The 1 megawatt facility, constructed on the outskirts of Honiara, will generate up to 4 per cent of the island nation’s electricity requirements and save the cash-strapped country close to a million dollars annually on diesel costs.
According to New Zealand’s Pacific economic ambassador, Shane Jones, a significant amount of the cost of the facility was plowed into the local community in the form of jobs and various services.
“Forty or fifty youngsters in Solomon Islands have learnt very valuable building, construction energy related skills. The contractor, the head contractor, out of Fiji and a lot of the services are being provided by local Honiara based businesses,” said Mr. Jones in an interview with Radio NZ.
New Zealand contributed NZD $2 million to the project and the UAE around $4 million.
According to the International Renewable Energy Agency (IRENA) the Solomon Islands has considerable solar energy potential as it lies close to the equator. NASA data indicates an average daily insolation value of 5 kWh/m2.
Like many Pacific nations, the Solomon Islands has relied heavily on expensive and polluting diesel generation. According to the Asian Development Bank and based on data from 2009, access to grid connected electricity in the Solomon Islands was estimated at just 3% and 79% of households used kerosene lamps as their main source of lighting
Aside from the financial savings, the solar power system also represents a blow in the battle against climate change.
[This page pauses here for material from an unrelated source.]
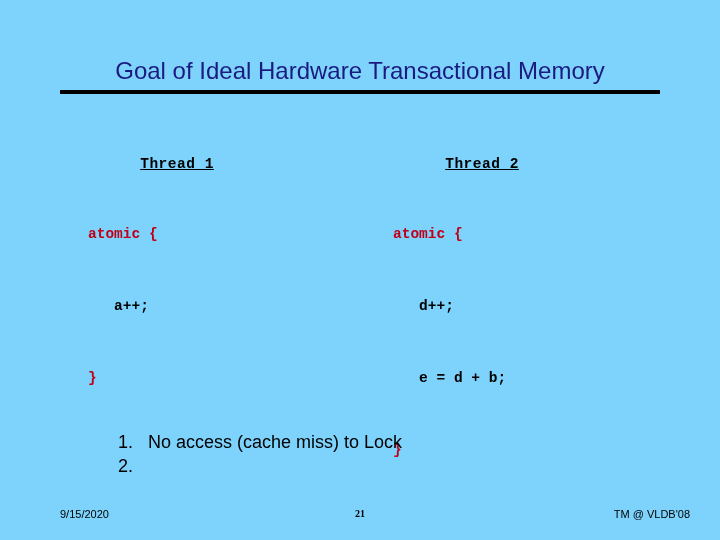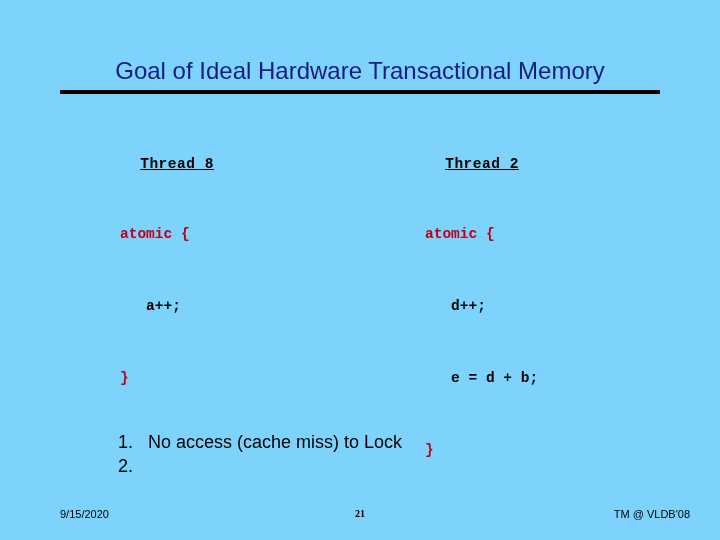"Thread 8" span.thread-label { text: 8 -> 1 }
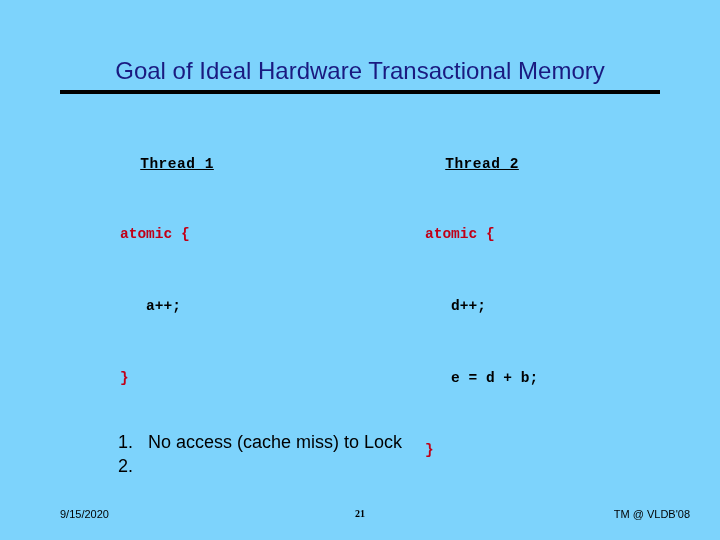"atomic {" .code-line { margin-left: 32px -> none }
Sea level rise associated with global warming is already having a dramatic effect in the region.
A recent study of aerial and satellite imagery from 1947 to 2014 of 33 islands has identified five vegetated reef islands in the Solomon archipelago that have entirely vanished due to rising sea levels and wave action.
Another six islands are experiencing severe shoreline recession and a couple of villages have required relocation.
Much of the Solomon Island’s population lives in low-lying areas and the rate of sea-level rise in the region over the past twenty years are amongst the highest globally.
The Solomon Islands are situated around 1,800 kilometres north-east of Townsville.